Les deux médias, qui ont recoupé les témoignages avec des entretiens menés auprès des professionnels qui ont soigné les deux victimes, affirment disposer de documents attestant leur relation professionnelle avec le compositeur espagnol.
Les faits se seraient déroulés dans les maisons de Julio Iglesias en République dominicaine, aux Bahamas et en Espagne en 2021, alors que la plus jeune des victimes présumées était âgée de 22 ans. L‘une des femmes était employée de maison et l‘autre kinésithérapeute.
Les anciennes collaboratrices du chanteur ont fourni aux journalistes des documents professionnels, des photographies, des enregistrements, des messages WhatsApp, des registres d‘appels et des demandes de permis de séjour de Julio Iglesias auprès des gouvernements espagnol, bahamien et dominicain.
Le récit des deux employées décrit des viols, des gifles, des brimades et des humiliations systématiques au travail à leur encontre et à l‘encontre d‘autres collaboratrices.
Celle qui affirme avoir subi des pénétrations soutient que l‘artiste espagnol, alors âgé de 77 ans, la faisait souvent venir dans sa chambre à la fin de la journée de travail. « Il m‘utilisait presque tous les soirs. » « Je me sentais comme un objet, comme une esclave », a-t-elle ajouté. Ces relations sexuelles avaient presque toujours lieu en présence et avec la participation d‘une autre employée qui occupait un poste hiérarchiquement supérieur à celui de cette employée de maison.
L‘une des femmes a qualifié la résidence du chanteur à Punta Cana, en République dominicaine, où le chanteur de 82 ans passe une partie de son temps, de « petite maison de l‘horreur ». Une des employées affirme également qu‘elles étaient obligées de se soumettre à des examens médicaux tels que des examens gynécologiques, des tests de grossesse et des tests de dépistage des maladies sexuellement transmissibles, comme le VIH.
Les témoignages décrivent, toujours selon cette enquête, un système de sélection du personnel dans le cadre duquel on leur demandait, lors du premier échange d‘informations, des photos de leur visage et de leur corps entier. Selon les conversations WhatsApp auxquelles eldiario.es a eu accès, l‘embauche était convenue sans entretien personnel.

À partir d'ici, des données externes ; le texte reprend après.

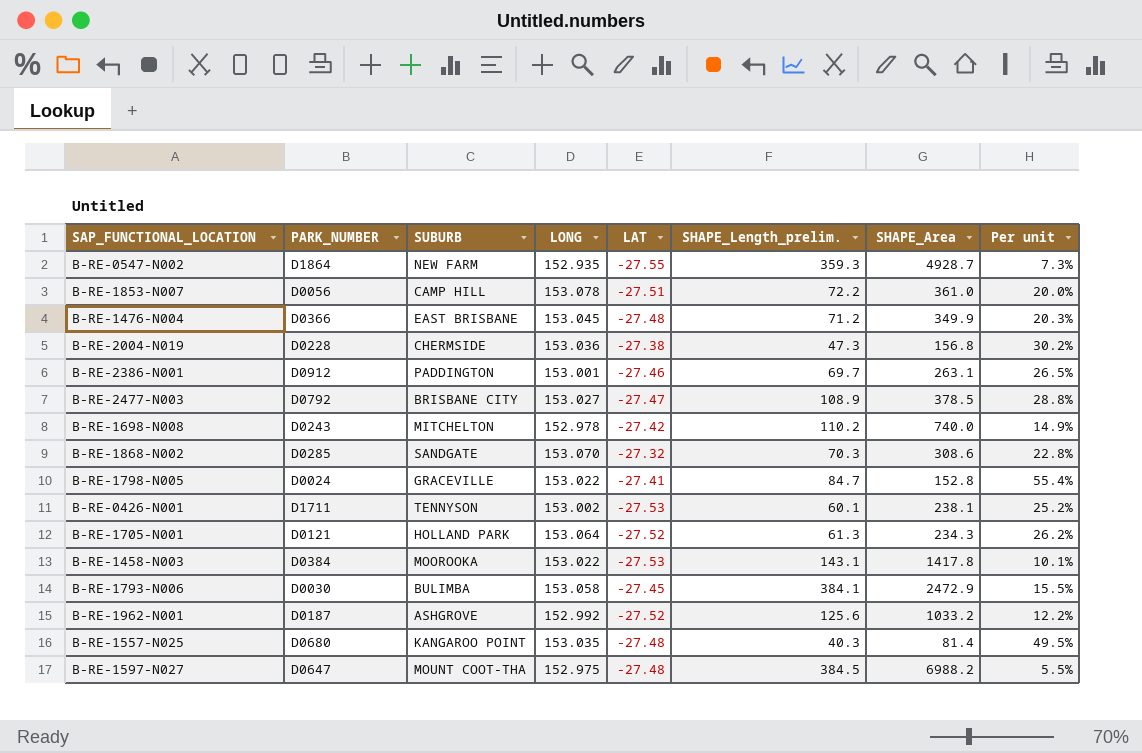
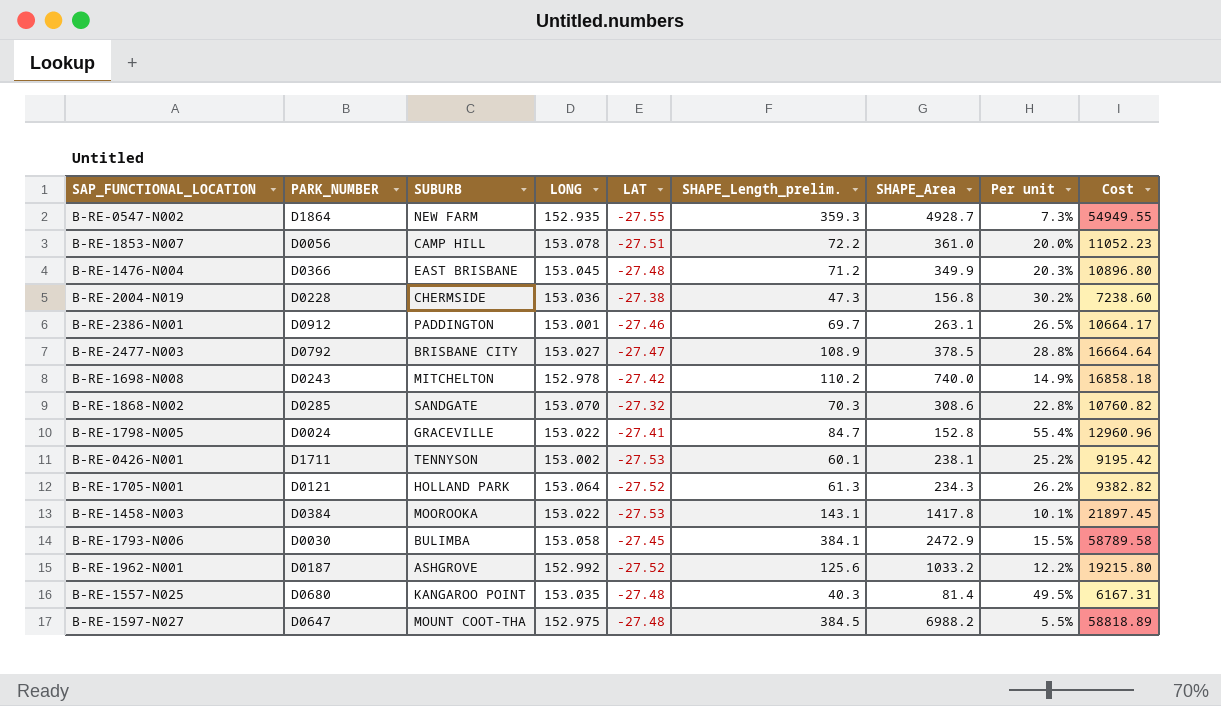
column Cost | formula: none -> [LONG] * [SHAPE_Length_prelim.]

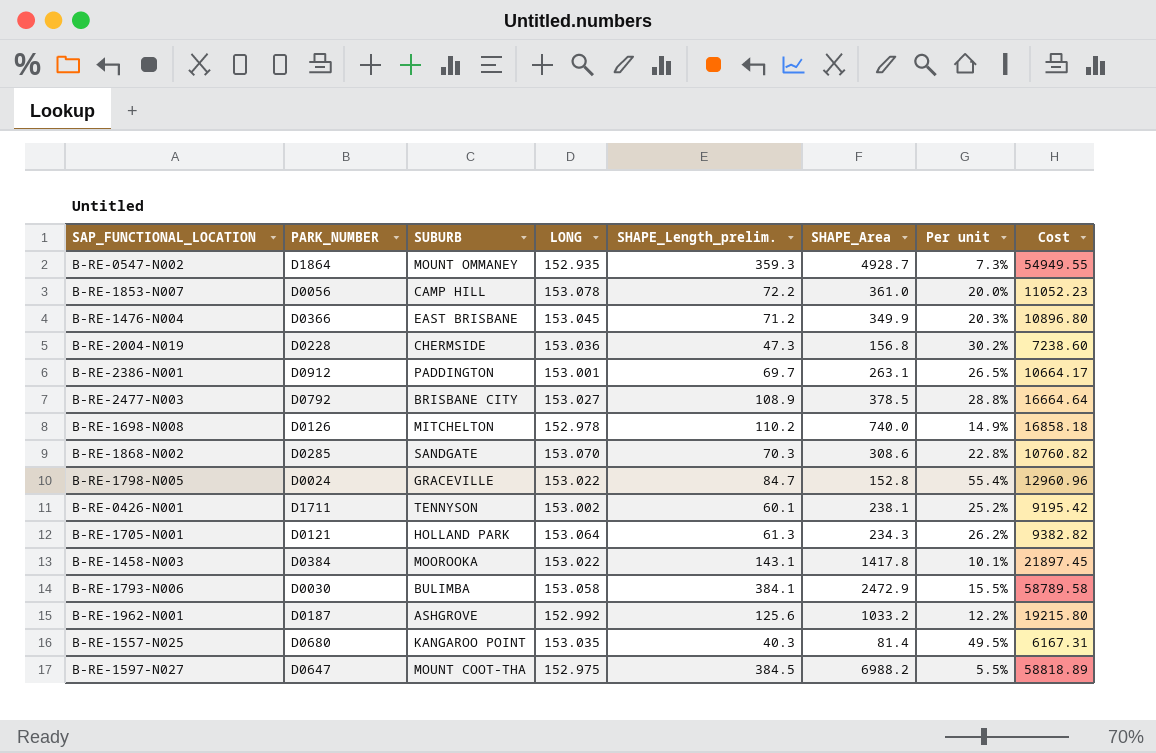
column LAT | position: 5 -> none
B-RE-0547-N002 | SUBURB: NEW FARM -> MOUNT OMMANEY
B-RE-1698-N008 | PARK_NUMBER: D0243 -> D0126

Peu après leur arrivée, selon deux des témoignages, Julio Iglesias leur posait des questions intimes: « Aimez-vous les femmes ? », « Aimez-vous les trios ? », « Avez-vous subi une opération des seins ? » – et, dans certains cas, il leur demandait de lui montrer leurs seins ou les touchait, sous prétexte de vérifier le résultat de leur augmentation mammaire ou d’évaluer si elles devaient subir cette opération.

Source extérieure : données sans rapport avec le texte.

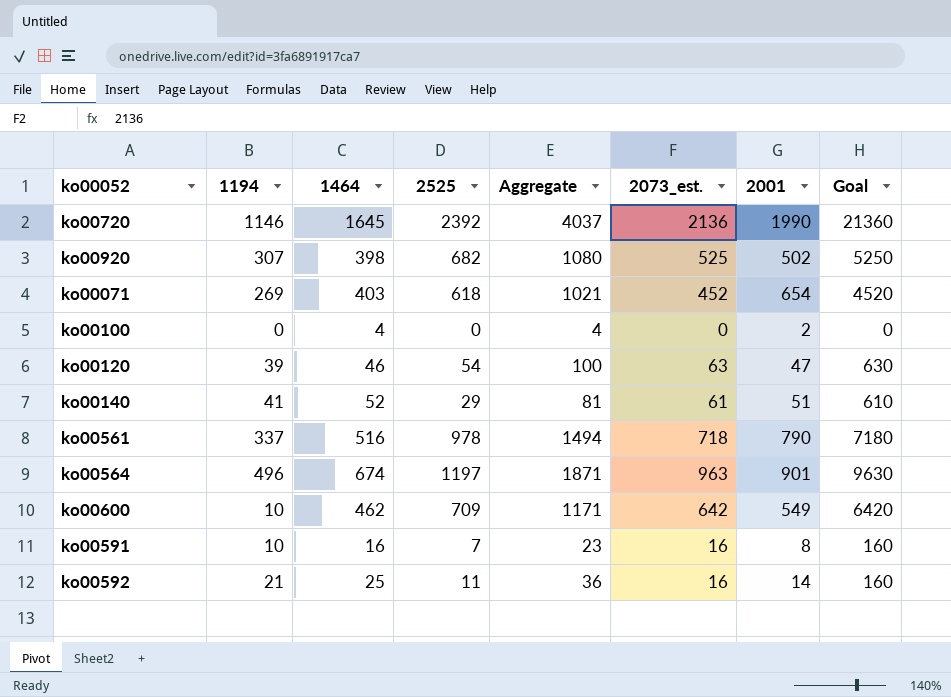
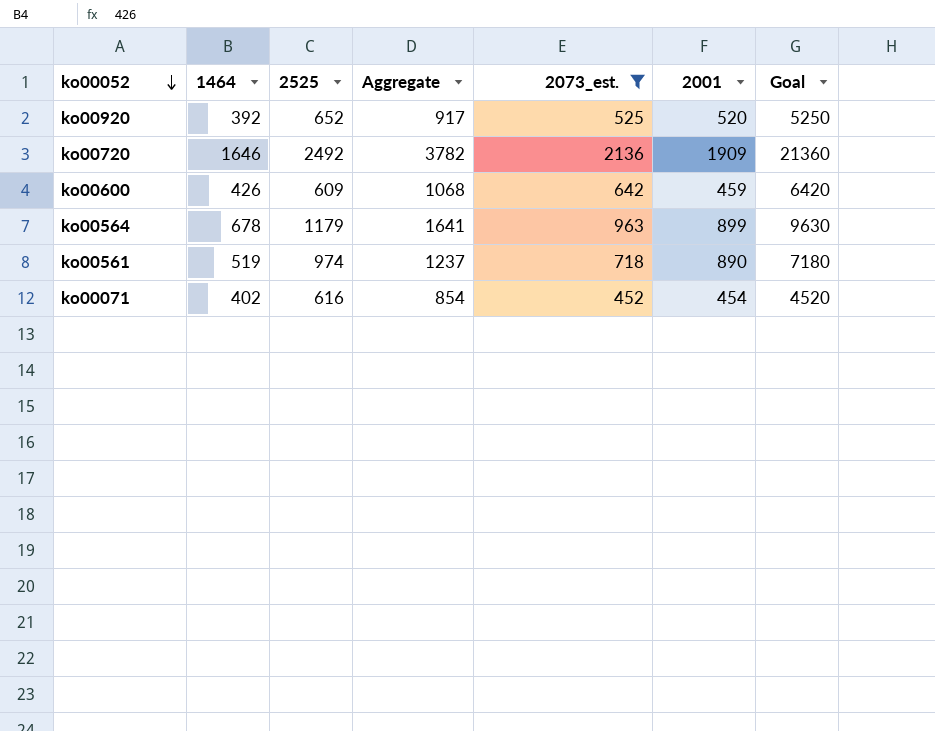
filter: none -> 2073_est. >= 452
row order: none -> ko00052 descending
column 1194 | position: 2 -> none
column Aggregate | formula: [1464] + [2525] -> [1464] + [2073_est.]
ko00920 | 1464: 398 -> 392
ko00920 | 2525: 682 -> 652
ko00920 | 2001: 502 -> 520
ko00720 | 1464: 1645 -> 1646
ko00720 | 2525: 2392 -> 2492
ko00720 | 2001: 1990 -> 1909
ko00600 | 1464: 462 -> 426
ko00600 | 2525: 709 -> 609
ko00600 | 2001: 549 -> 459
ko00564 | 1464: 674 -> 678
ko00564 | 2525: 1197 -> 1179
ko00564 | 2001: 901 -> 899
ko00561 | 1464: 516 -> 519
ko00561 | 2525: 978 -> 974
ko00561 | 2001: 790 -> 890
ko00071 | 1464: 403 -> 402
ko00071 | 2525: 618 -> 616
ko00071 | 2001: 654 -> 454

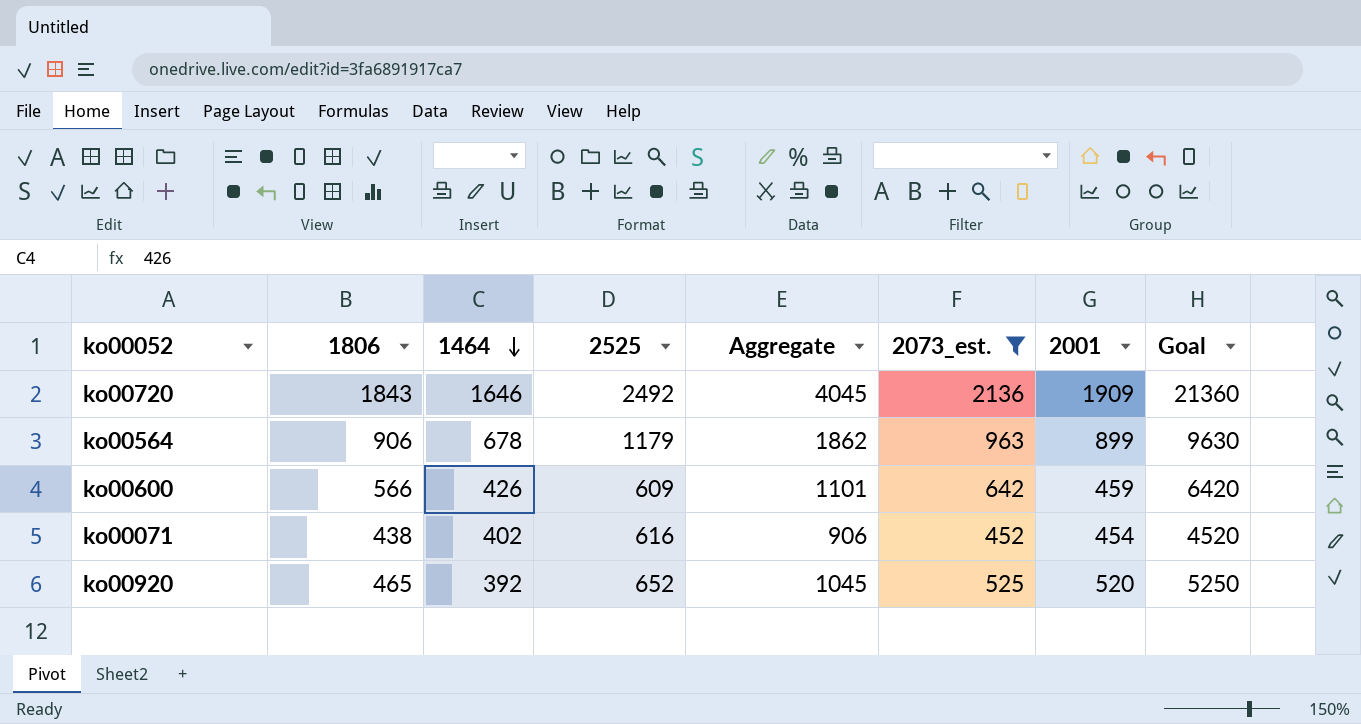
row order: ko00052 descending -> 1464 descending
column 1806 | position: none -> 2
column Aggregate | formula: [1464] + [2073_est.] -> [2073_est.] + [2001]
row ko00561: 519 | 974 | 1237 | 718 | 890 | 7180 -> none

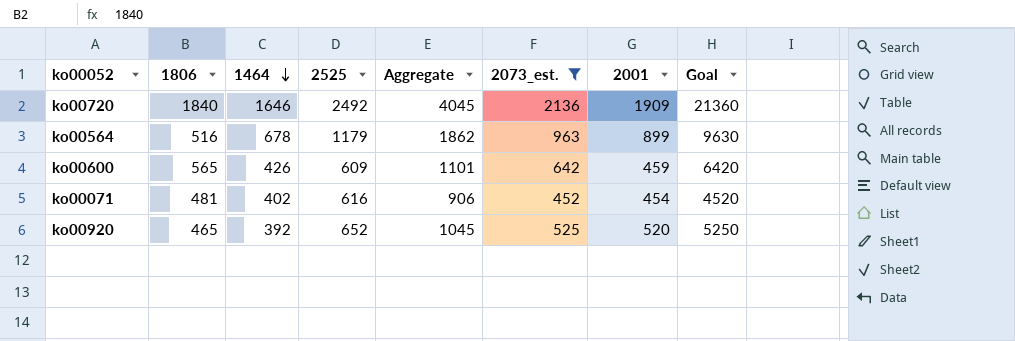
ko00720 | 1806: 1843 -> 1840
ko00564 | 1806: 906 -> 516
ko00600 | 1806: 566 -> 565
ko00071 | 1806: 438 -> 481

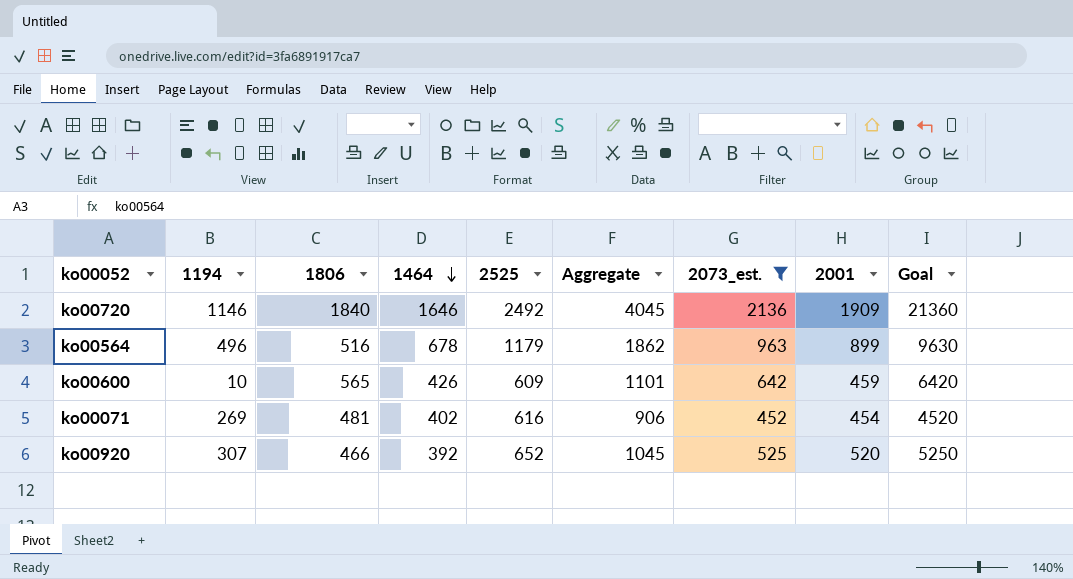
column 1194 | position: none -> 2
ko00920 | 1806: 465 -> 466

Au cours de ce type de conversations, il leur faisait également des propositions sexuelles, selon le récit de ces femmes et d‘autres témoins.

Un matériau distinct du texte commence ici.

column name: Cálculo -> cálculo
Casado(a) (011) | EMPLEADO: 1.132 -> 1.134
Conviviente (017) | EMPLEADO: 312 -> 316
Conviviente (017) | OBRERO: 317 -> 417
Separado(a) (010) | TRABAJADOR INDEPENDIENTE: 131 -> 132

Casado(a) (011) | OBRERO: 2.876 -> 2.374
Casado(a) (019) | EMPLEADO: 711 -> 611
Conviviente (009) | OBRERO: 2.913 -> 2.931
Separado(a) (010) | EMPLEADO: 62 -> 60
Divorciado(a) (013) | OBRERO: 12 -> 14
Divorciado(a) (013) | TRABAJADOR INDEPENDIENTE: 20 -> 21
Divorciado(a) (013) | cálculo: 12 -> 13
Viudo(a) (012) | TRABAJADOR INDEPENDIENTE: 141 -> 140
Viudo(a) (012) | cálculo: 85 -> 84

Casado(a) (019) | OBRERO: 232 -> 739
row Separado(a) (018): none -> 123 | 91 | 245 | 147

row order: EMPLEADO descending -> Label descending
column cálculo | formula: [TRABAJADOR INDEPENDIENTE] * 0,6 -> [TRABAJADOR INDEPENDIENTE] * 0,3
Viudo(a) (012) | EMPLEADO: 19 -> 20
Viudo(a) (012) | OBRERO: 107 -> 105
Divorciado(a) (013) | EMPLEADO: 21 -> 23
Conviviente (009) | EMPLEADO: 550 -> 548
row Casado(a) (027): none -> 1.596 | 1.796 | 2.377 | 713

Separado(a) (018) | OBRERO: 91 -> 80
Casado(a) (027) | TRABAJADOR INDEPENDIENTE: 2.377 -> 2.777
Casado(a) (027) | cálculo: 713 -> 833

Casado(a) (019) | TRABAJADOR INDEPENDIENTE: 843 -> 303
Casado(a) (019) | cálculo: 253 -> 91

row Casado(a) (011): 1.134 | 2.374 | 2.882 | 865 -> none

L‘enquête a été menée pendant trois ans auprès de 15 anciennes employées, parmi lesquelles du personnel domestique et d‘autres professionnelles spécialisées qui ont travaillé pour le chanteur entre 1990 et 2023 dans ses propriétés en République dominicaine, aux Bahamas et en Espagne. L‘article, signé par cinq journalistes, affirme que le chanteur n‘a répondu à aucune des tentatives de le contacter ou de contacter ses représentants légaux.
L‘agence de presse espagnole EFE a également tenté, sans succès, d‘obtenir la version de l‘entourage de Julio Iglesias.